# Instructions for the task
In the records below, find each line with the word "adamsbytes" and copy it.

# Dataset content
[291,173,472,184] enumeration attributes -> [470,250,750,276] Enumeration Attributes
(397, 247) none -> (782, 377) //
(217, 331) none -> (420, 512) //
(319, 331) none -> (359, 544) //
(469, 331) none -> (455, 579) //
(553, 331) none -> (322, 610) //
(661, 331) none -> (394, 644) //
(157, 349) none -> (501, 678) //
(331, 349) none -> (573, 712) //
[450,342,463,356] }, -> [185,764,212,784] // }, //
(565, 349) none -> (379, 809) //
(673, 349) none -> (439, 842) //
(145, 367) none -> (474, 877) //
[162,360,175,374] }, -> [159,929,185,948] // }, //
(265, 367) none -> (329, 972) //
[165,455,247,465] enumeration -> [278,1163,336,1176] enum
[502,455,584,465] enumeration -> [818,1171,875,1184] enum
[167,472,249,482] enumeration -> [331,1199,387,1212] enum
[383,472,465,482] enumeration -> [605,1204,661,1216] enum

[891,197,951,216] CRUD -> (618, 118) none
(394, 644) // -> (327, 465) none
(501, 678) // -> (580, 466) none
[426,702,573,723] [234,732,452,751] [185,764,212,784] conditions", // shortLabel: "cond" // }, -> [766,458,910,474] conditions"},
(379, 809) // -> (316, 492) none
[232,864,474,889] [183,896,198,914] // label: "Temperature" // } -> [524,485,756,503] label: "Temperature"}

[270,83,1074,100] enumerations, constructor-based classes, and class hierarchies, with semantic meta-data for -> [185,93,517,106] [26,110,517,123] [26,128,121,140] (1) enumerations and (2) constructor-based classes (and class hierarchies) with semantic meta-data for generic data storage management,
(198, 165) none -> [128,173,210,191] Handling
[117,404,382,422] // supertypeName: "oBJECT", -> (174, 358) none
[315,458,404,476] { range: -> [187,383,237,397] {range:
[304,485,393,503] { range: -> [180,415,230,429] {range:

...

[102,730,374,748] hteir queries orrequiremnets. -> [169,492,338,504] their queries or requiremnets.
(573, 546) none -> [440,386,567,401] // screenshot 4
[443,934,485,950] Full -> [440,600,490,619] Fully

==

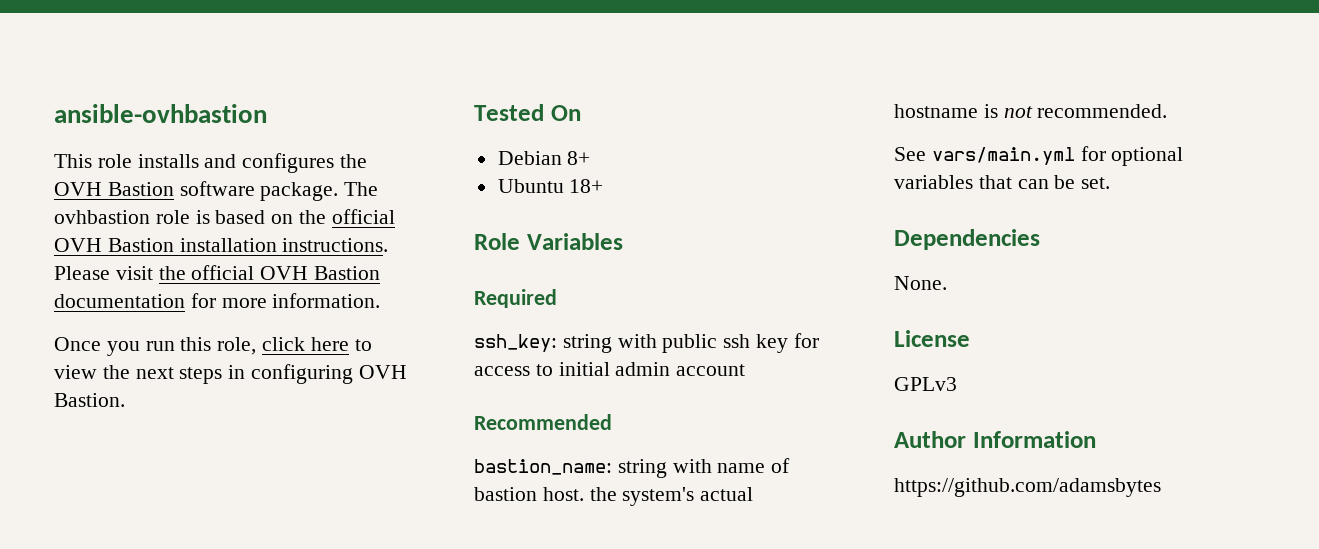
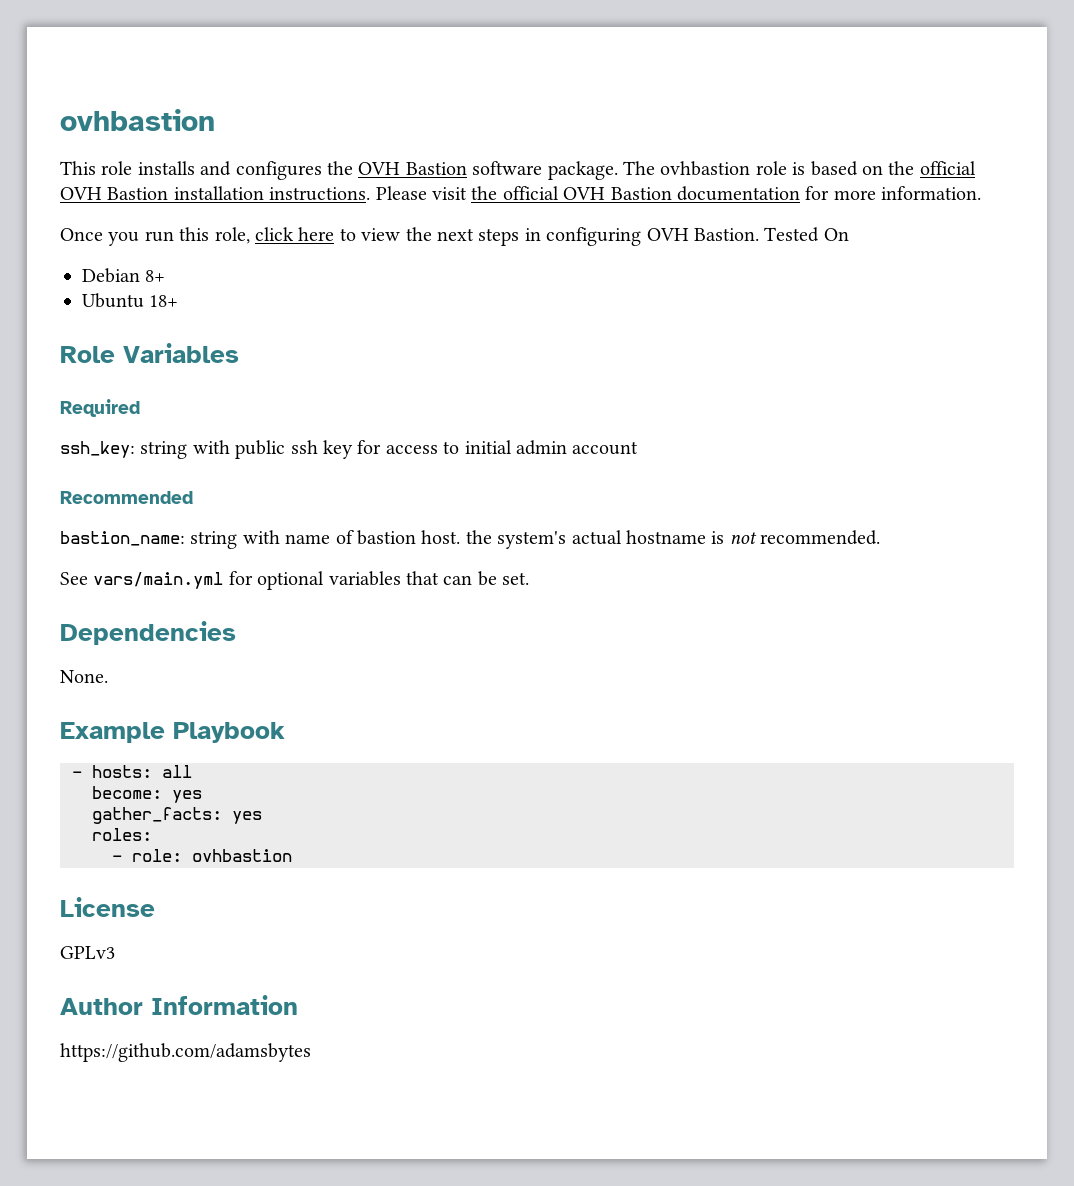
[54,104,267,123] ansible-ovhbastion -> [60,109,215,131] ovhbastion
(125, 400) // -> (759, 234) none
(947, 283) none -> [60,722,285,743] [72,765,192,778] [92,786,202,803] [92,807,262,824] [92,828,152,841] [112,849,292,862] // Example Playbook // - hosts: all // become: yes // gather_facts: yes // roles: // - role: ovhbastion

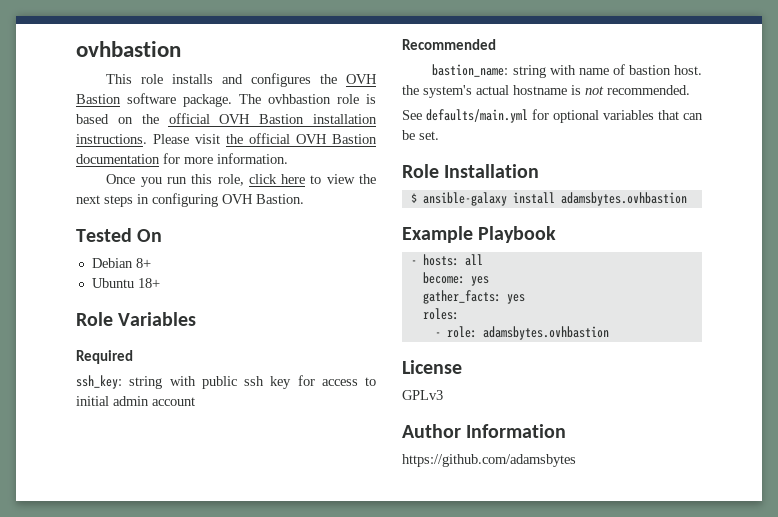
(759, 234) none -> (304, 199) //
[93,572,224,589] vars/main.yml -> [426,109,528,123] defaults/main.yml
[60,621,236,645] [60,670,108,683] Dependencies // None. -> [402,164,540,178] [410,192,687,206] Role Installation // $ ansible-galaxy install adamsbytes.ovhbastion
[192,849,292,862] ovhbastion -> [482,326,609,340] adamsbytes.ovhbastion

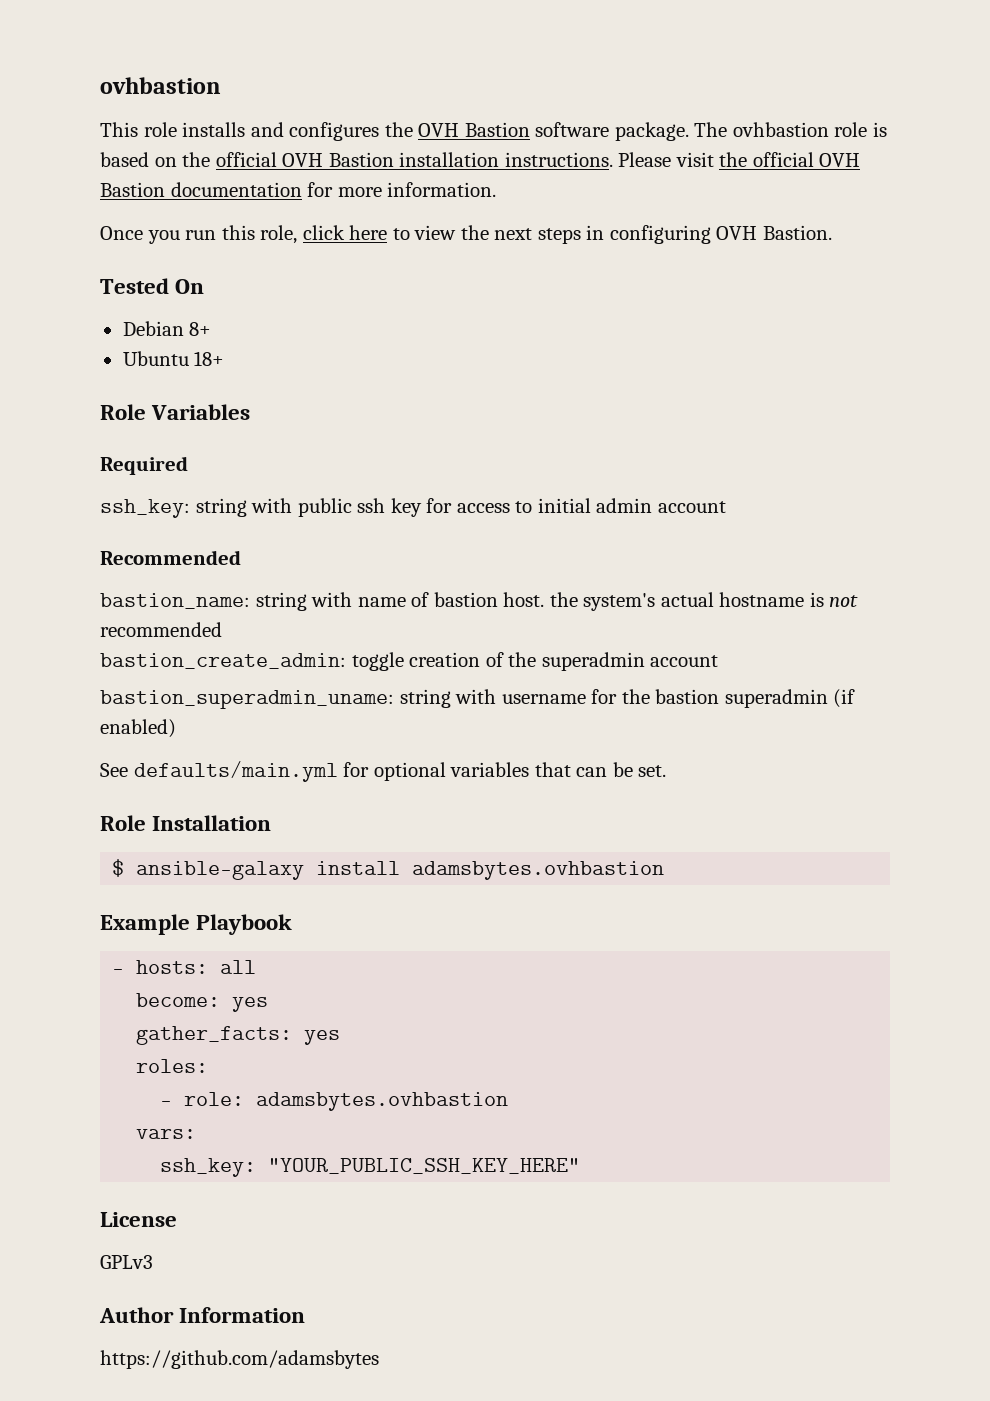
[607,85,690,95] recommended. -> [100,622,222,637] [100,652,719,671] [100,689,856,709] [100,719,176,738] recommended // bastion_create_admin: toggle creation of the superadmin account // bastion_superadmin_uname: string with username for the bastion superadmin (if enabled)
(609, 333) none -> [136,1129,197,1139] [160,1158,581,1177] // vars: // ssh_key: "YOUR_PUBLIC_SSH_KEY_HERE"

# Exercise solution
[60,621,236,645] [60,670,108,683] Dependencies // None. -> [402,164,540,178] [410,192,687,206] Role Installation // $ ansible-galaxy install adamsbytes.ovhbastion
[192,849,292,862] ovhbastion -> [482,326,609,340] adamsbytes.ovhbastion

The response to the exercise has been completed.